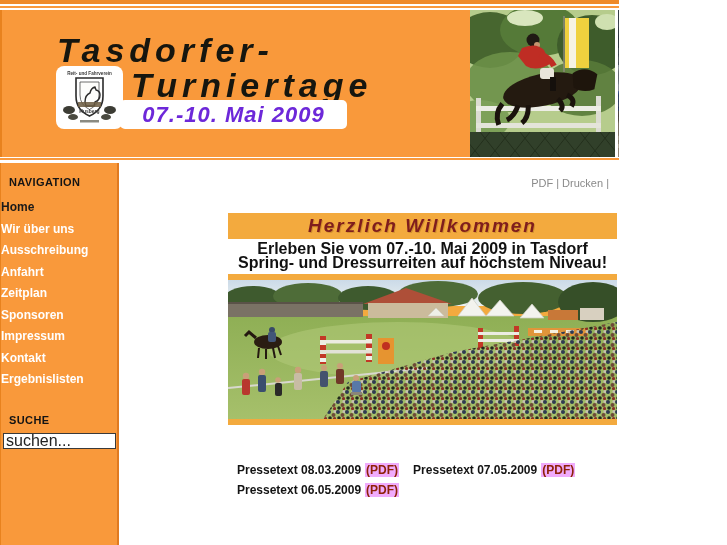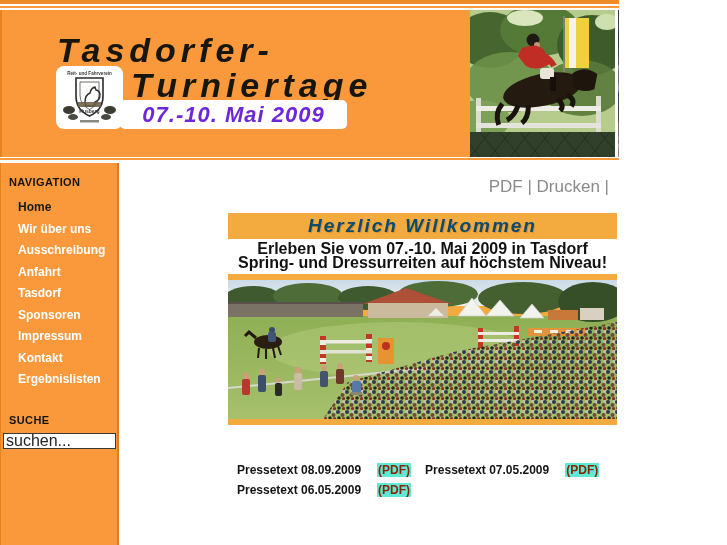"PDF | Drucken |" .toolbar { font-size: 17px -> 11px }
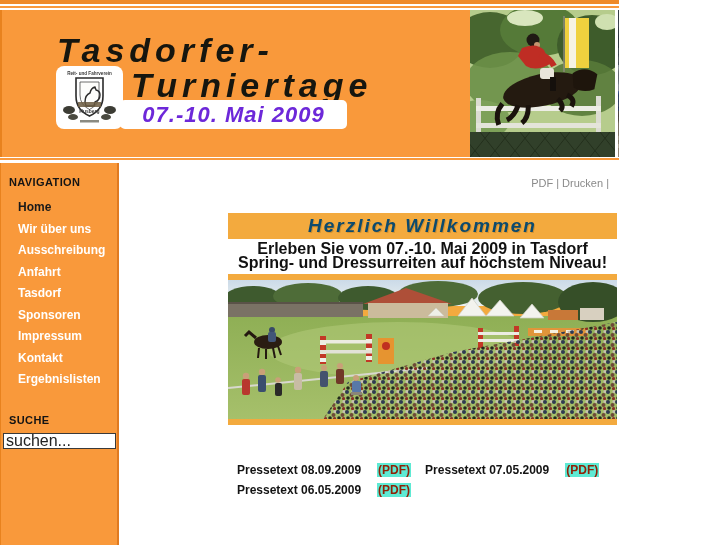"Home" .nav-list li { padding-left: 17px -> none }
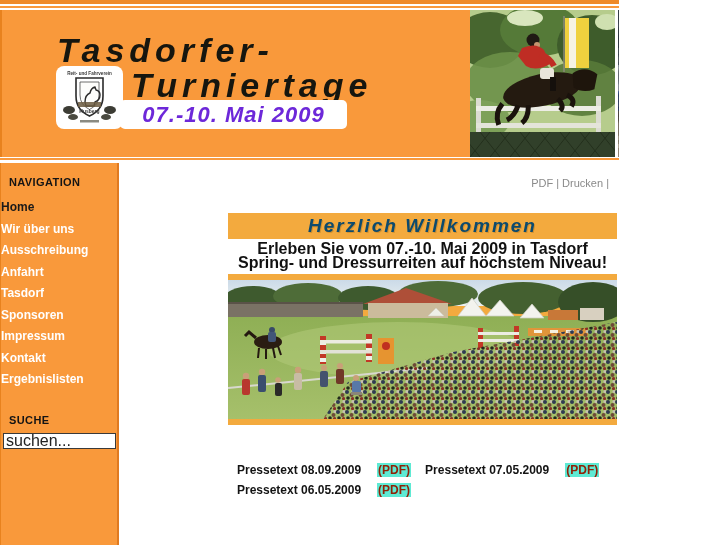"Herzlich Willkommen" .welcome-banner { color: #0c4a6e -> #7f1d1d }
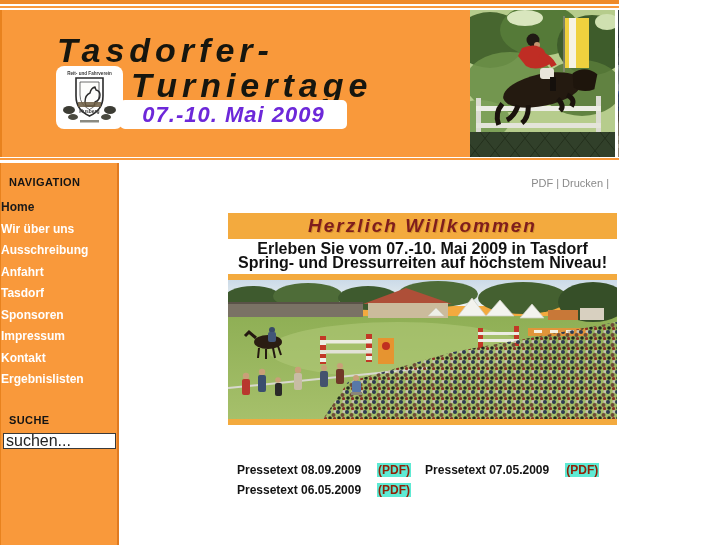"Tasdorf" li { text: Tasdorf -> Zeitplan }
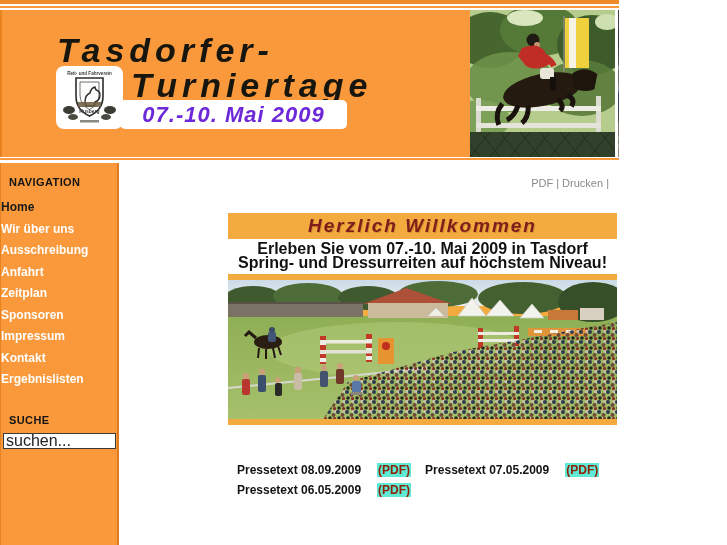"Pressetext 08.09.2009" span { text: 08.09.2009 -> 08.03.2009 }
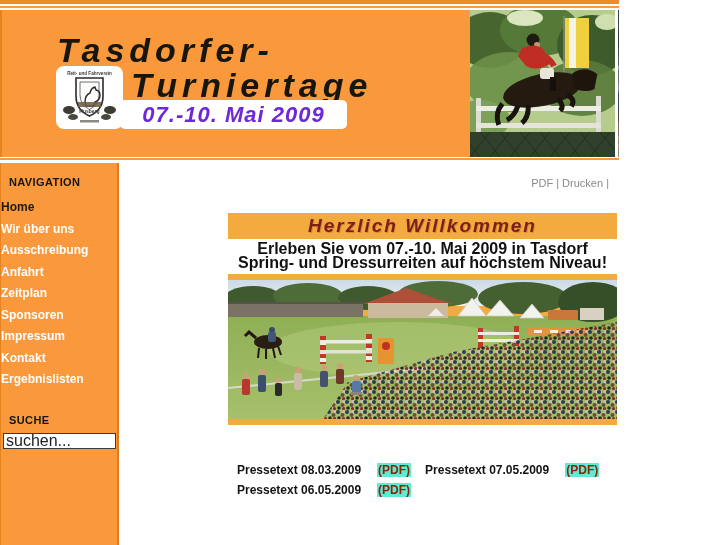"(PDF)" .pdf-badge { background: #5eead4 -> #f0abfc; margin-left: 16px -> 4px }
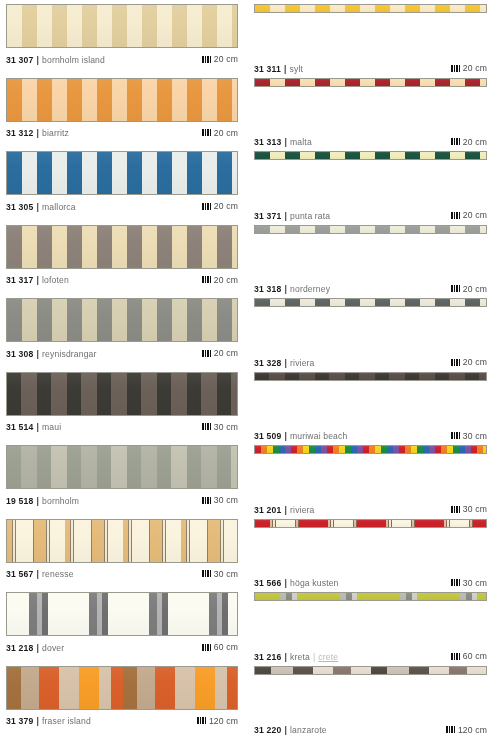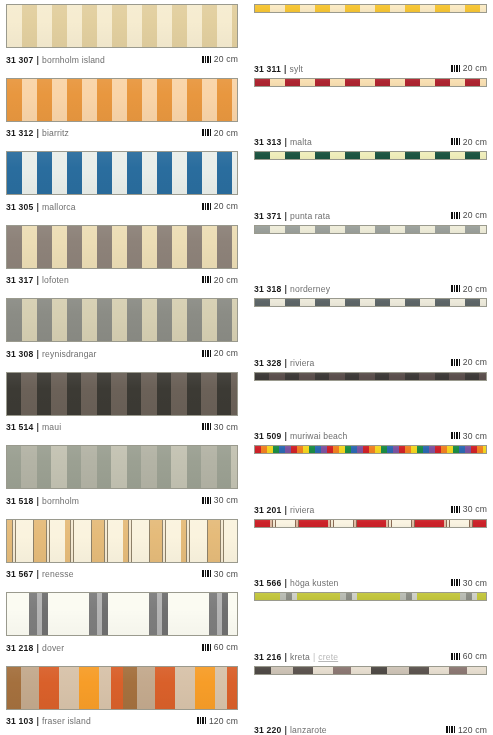"31 518" span.swatch-code { text: 31 518 -> 19 518 }
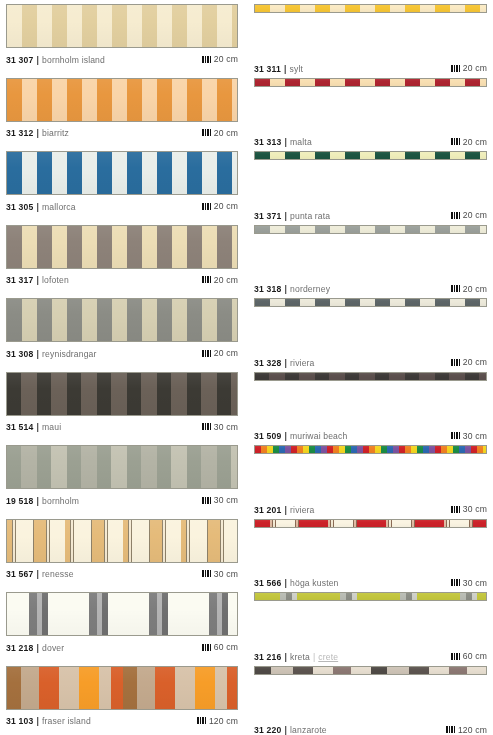"31 103" span.swatch-code { text: 31 103 -> 31 379 }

-*-*-

* _Action item_
The pictures are to be omitted, and the rest of the listing is to be transcribed exactly.

* _Output for this exercise_
"PDF | Drucken |" .toolbar { font-size: 17px -> 11px }
"Home" .nav-list li { padding-left: 17px -> none }
"Herzlich Willkommen" .welcome-banner { color: #0c4a6e -> #7f1d1d }
"Tasdorf" li { text: Tasdorf -> Zeitplan }
"Pressetext 08.09.2009" span { text: 08.09.2009 -> 08.03.2009 }
"(PDF)" .pdf-badge { background: #5eead4 -> #f0abfc; margin-left: 16px -> 4px }
"31 518" span.swatch-code { text: 31 518 -> 19 518 }
"31 103" span.swatch-code { text: 31 103 -> 31 379 }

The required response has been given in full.